Prevalence of Walking-Related Motor Fatigue in Persons With Multiple Sclerosis: Decline in Walking Distance Induced by the 6-Minute Walk Test - PubMed (original) (raw)
Multicenter Study
doi: 10.1177/1545968315597070. Epub 2015 Jul 27.
Deborah Severijns 2, Vendula Doležalová 2, Ilse Baert 2, Ulrik Dalgas 3, Anders Romberg 4, Francois Bethoux 5, Benoit Gebara 6, Carmen Santoyo Medina 7, Heigo Maamâgi 8, Kamila Rasova 9, Benoît Maertens de Noordhout 10, Kathy Knuts 11, Anders Skjerbaek 12, Ellen Jensen 12, Joanne M Wagner 13, Peter Feys 2
Affiliations
- PMID: 26216790
- DOI: 10.1177/1545968315597070
Multicenter Study
Prevalence of Walking-Related Motor Fatigue in Persons With Multiple Sclerosis: Decline in Walking Distance Induced by the 6-Minute Walk Test
Carmela Leone et al. Neurorehabil Neural Repair. 2016 May.
Abstract
Objective: To investigate the individual occurrence of walking-related motor fatigue in persons with multiple sclerosis (PwMS), according to disability level and disease phenotype.Study design This was a cross-sectional, multinational study.Participants They were 208 PwMS from 11 centers with Expanded Disability Status Scale (EDSS) scores up to 6.5.
Methods: The percentage change in distance walked (distance walked index, DWI) was calculated between minute 6 and 1 (DWI(6-1)) of the 6-Minute Walk Test (6MWT). Its magnitude was used to classify participants into 4 subgroups: (1) DWI(6-1)[≥5%], (2) DWI(6-1)[5%; -5%], (3) DWI(6-1)[-5%; > -15%], and (4) DWI(6-1)[≤-15%]. The latter group was labeled as having walking-related motor fatigue. PwMS were stratified into 5 subgroups based on the EDSS (0-2.5, 3-4, 4.5-5.5, 6, 6.5) and 3 subgroups based on MS phenotype (relapsing remitting [RR], primary progressive [PP], and secondary progressive [SP]).

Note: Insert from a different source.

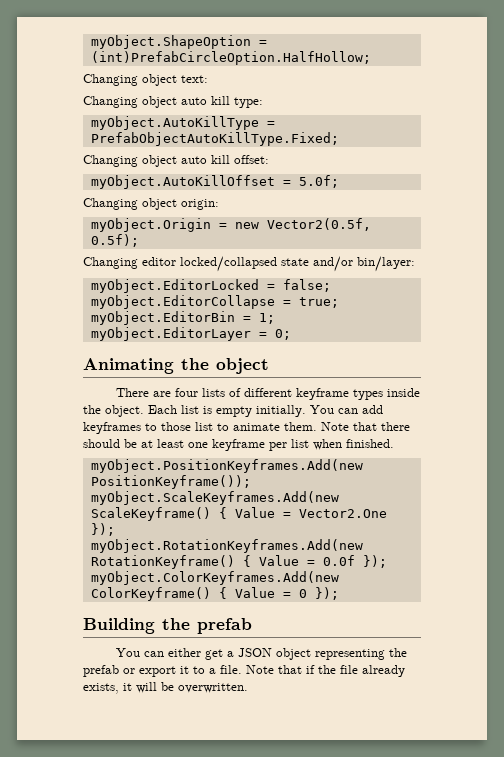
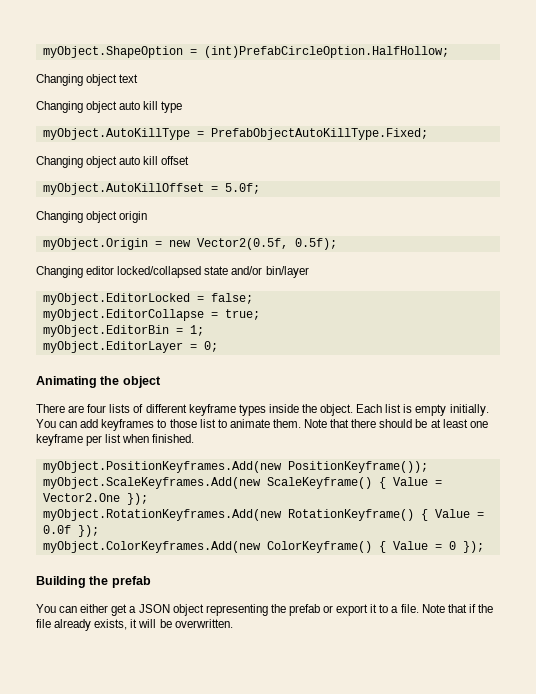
[181,75,208,83] [83,96,263,108] text: // Changing object auto kill type: -> [119,74,139,83] [36,101,183,113] text // Changing object auto kill type
[234,155,269,164] offset: -> [161,156,190,165] offset
[181,199,219,210] origin: -> [119,211,148,223] origin
[357,256,415,272] bin/layer: -> [265,266,309,278] bin/layer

Results: The DWI6-1was ≥5% in 16 PwMS (7.7%), between 5% and -5% in 70 PwMS (33.6%), between -5% and -15% in 58 PwMS (24%), and ≤-15% in 64 PwMS (30.8%). The prevalence of walking-related motor fatigue (DWI(6-1)[≤-15%]) was significantly higher among the progressive phenotype (PP = 50% and SP = 39%; RR = 15.6%) and PwMS with higher disability level (EDSS 4.5-5.5 = 48.3%, 6 = 46.3% and 6.5 = 51.5%, compared with EDSS 0-2.5 = 7.8% and 3-4 = 16.7%;P< .05). Stepwise multiple regression analysis indicated that EDSS, but not MS phenotype, explained a significant part of the variance in DWI(6-1)(R(2)= 0.086;P< .001).
Conclusion: More than one-third of PwMS showed walking-related motor fatigue during the 6MWT, with its prevalence greatest in more disabled persons (up to 51%) and in those with progressive MS phenotype (up to 50%). Identification of walking-related motor fatigue may lead to better-tailored interventions.
Keywords: 6-Minute Walk Test; deceleration index; distance walked index; motor fatigue; walking.
© The Author(s) 2015.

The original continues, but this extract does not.